Als Entartete Kunst galten im NS-Regime alle Kunstwerke und kulturellen Strömungen, die mit dem Kunstverständnis und dem Schönheitsideal der Nationalsozialisten nicht in Einklang zu bringen waren:
Expressionismus, Dadaismus, Neue Sachlichkeit, Surrealismus, Kubismus oder Fauvismus. Als entartet galten unter anderem die Werke von George Grosz, Elfriede Lohse-Wächtler, Karl Hofer, Ernst Ludwig Kirchner, Max Ernst, Karl Schmidt-Rottluff, Otto Pankok, Max Pechstein, Paul Klee, Willi Baumeister, Otto Griebel, Otto Dix oder Ernst Barlach. In der Ausstellung Entartete Kunst wurden ihre Exponate mit Zeichnungen von geistig Behinderten gleichgesetzt und mit Fotos verkrüppelter Menschen kombiniert, die bei den Besuchern Abscheu und Beklemmungen erregen sollten. So sollte der Kunstbegriff der avantgardistischen Moderne ad absurdum geführt und moderne Kunst als entartet und als Verfallserscheinung verstanden werden. Diese Präsentation kranker, jüdisch-bolschewistischer Kunst diente auch zur Legitimierung der Verfolgung rassisch Minderwertiger und politischer Gegner."[2]
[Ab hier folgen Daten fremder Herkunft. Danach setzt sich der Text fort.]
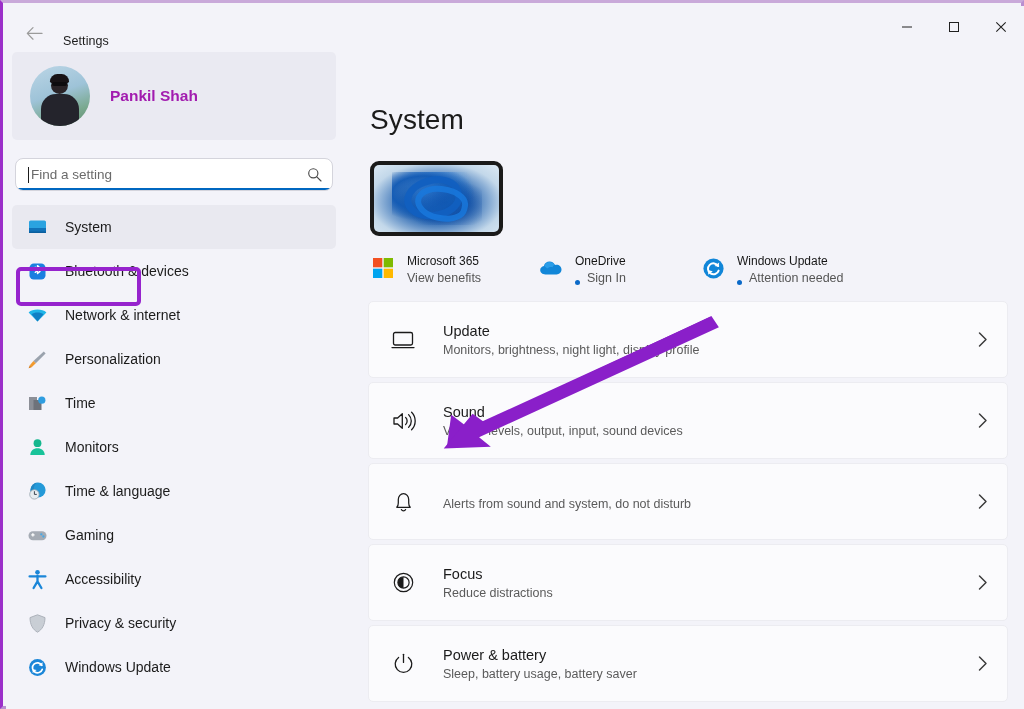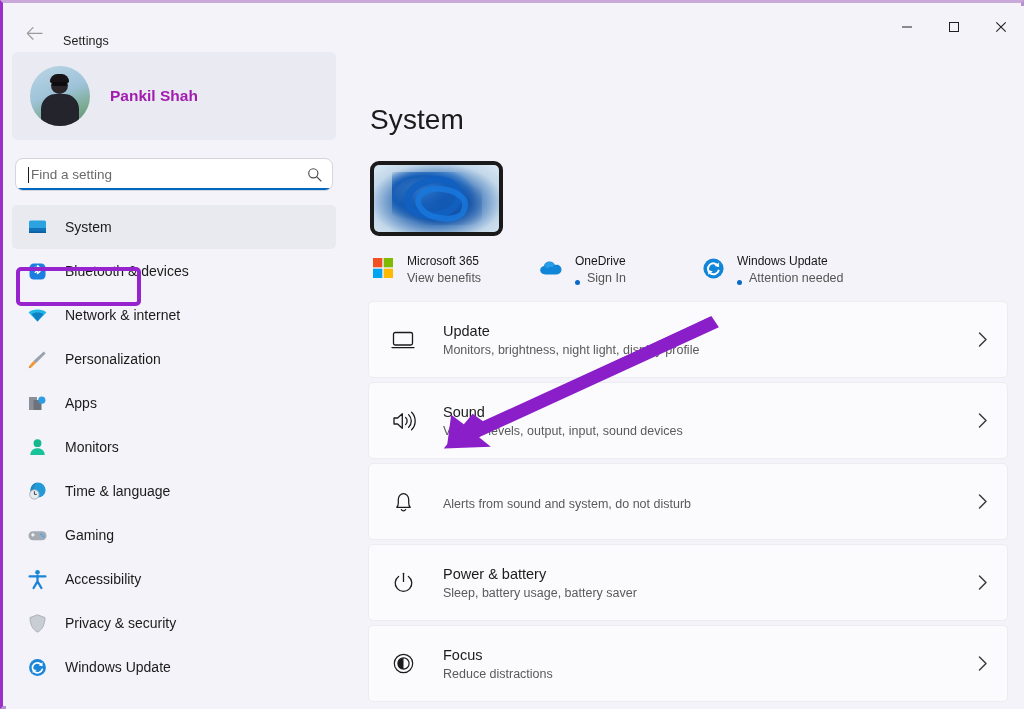"Apps" span.nav-label { text: Apps -> Time }
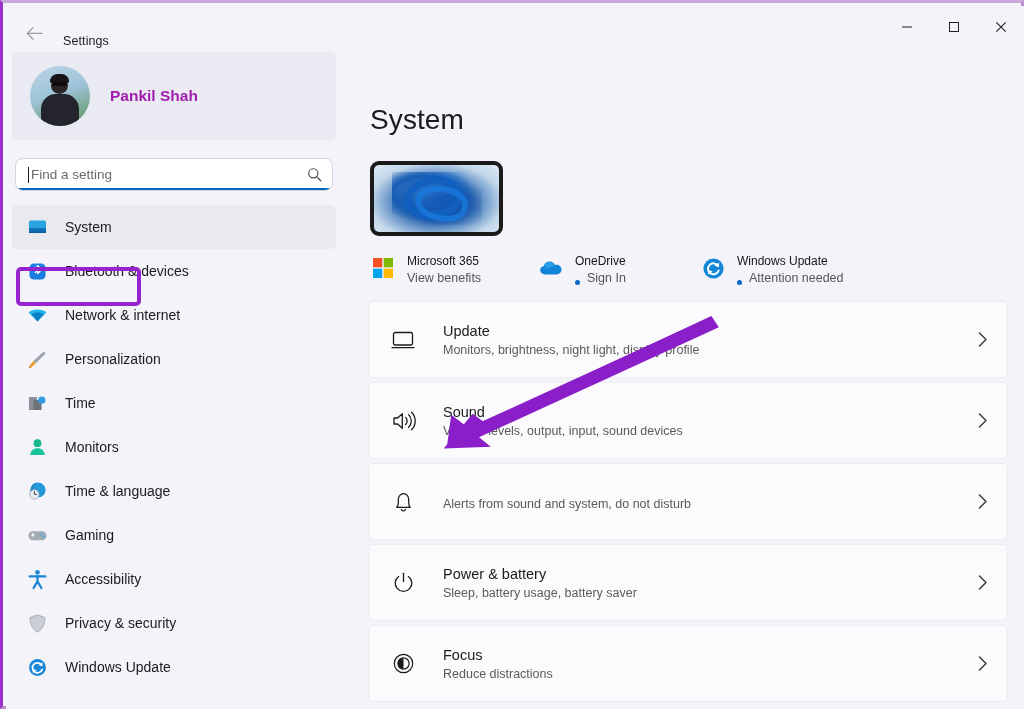"Power & battery" div.card { order: before "Focus" -> after "Focus" }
Zur Ausstellung Entartete Kunst in München verteilten die Nationalsozialisten Flugblätter (Buchdruck auf dünnem rotem Papier, 134 x 200 mm):
Gequälte Leinwand
Seelische Verwesung
Krankhafte Phantasten
Geisteskranke Nichtskönner
von Judencliquen preisgekrönt, von Literaten gepriesen, waren
Produkte und Produzenten einer Kunst, für die Staatliche
und Städtische Institute gewissenlos Millionenbeträge deutschen
Volksvermögens verschleuderten, während deutsche Künstler zur
gleichen Zeit verhungerten. So, wie jener Staat war seine
Kunst.
Seht Euch das an! Urteilt selbst!
Besuchet die Ausstellung
Entartete Kunst
Hofgarten-Arkaden, Galeriestraße 4
Eintritt frei Für Jugendliche verboten
Wenn jetzt jemand, der in der Öffentlichkeit steht und auch noch "Würdenträger" ist an nationalsozialistisches Vokabular nahtlos anknüpft, dann ist das schon ein Grund, das öffentlich zu diskutieren, finde ich.